DATA FOR PROCESSING
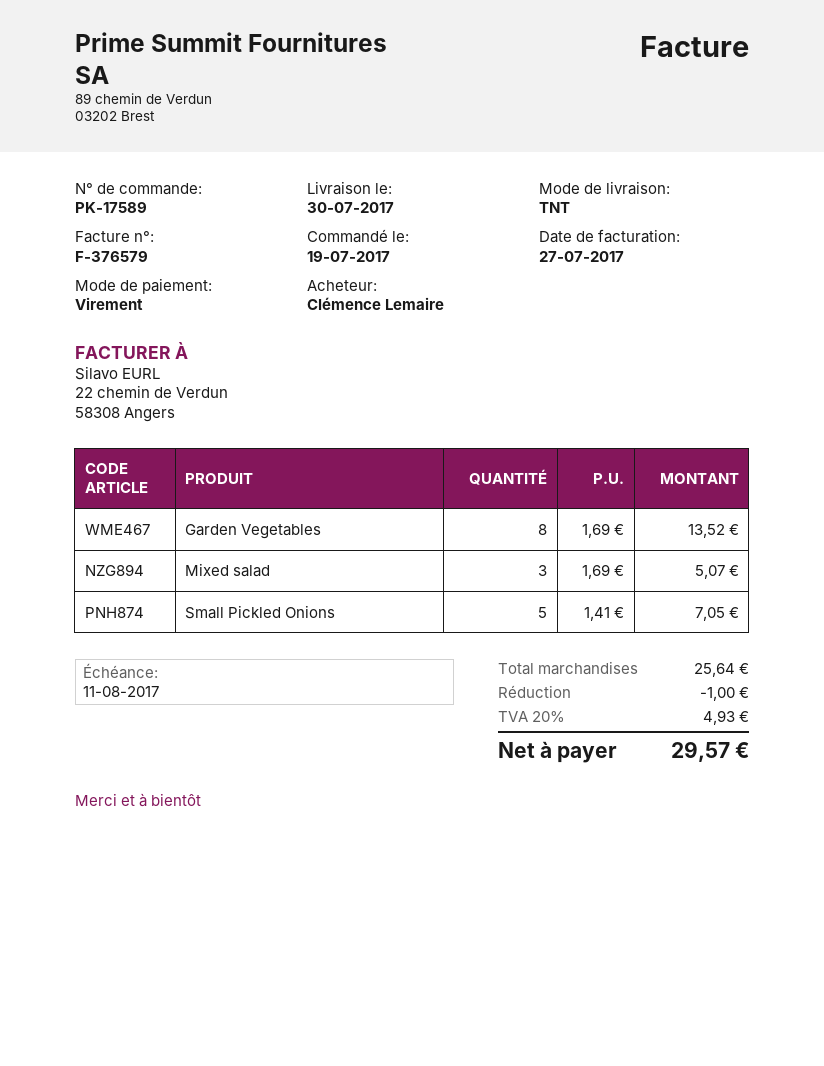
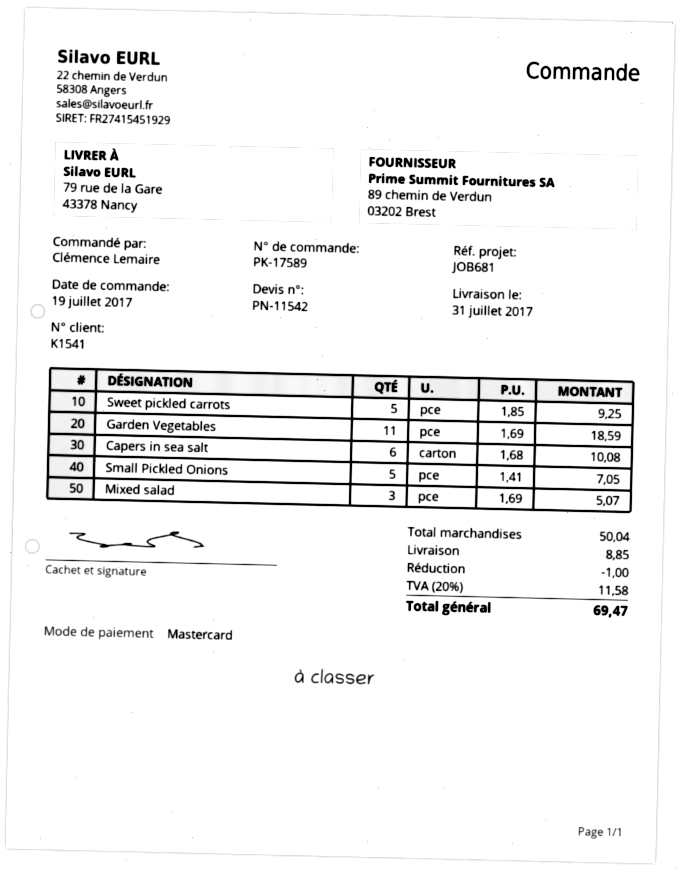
delivery date: 2017-07-30 -> 2017-07-31
payment method: bank transfer -> Mastercard
Garden Vegetables: 8 x 1.69 = 13.52 -> 11 x 1.69 = 18.59
Sweet pickled carrots: none -> 5 x 1.85 = 9.25
Capers in sea salt: none -> 6 x 1.68 = 10.08
subtotal: 25.64 -> 50.04
shipping: none -> 8.85
tax: 20% = 4.93 -> 20% = 11.58
total: 29.57 -> 69.47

WORK REQUEST
Whichever lines of the material hold the word "none", find and copy them.

TASK OUTPUT
Sweet pickled carrots: none -> 5 x 1.85 = 9.25
Capers in sea salt: none -> 6 x 1.68 = 10.08
shipping: none -> 8.85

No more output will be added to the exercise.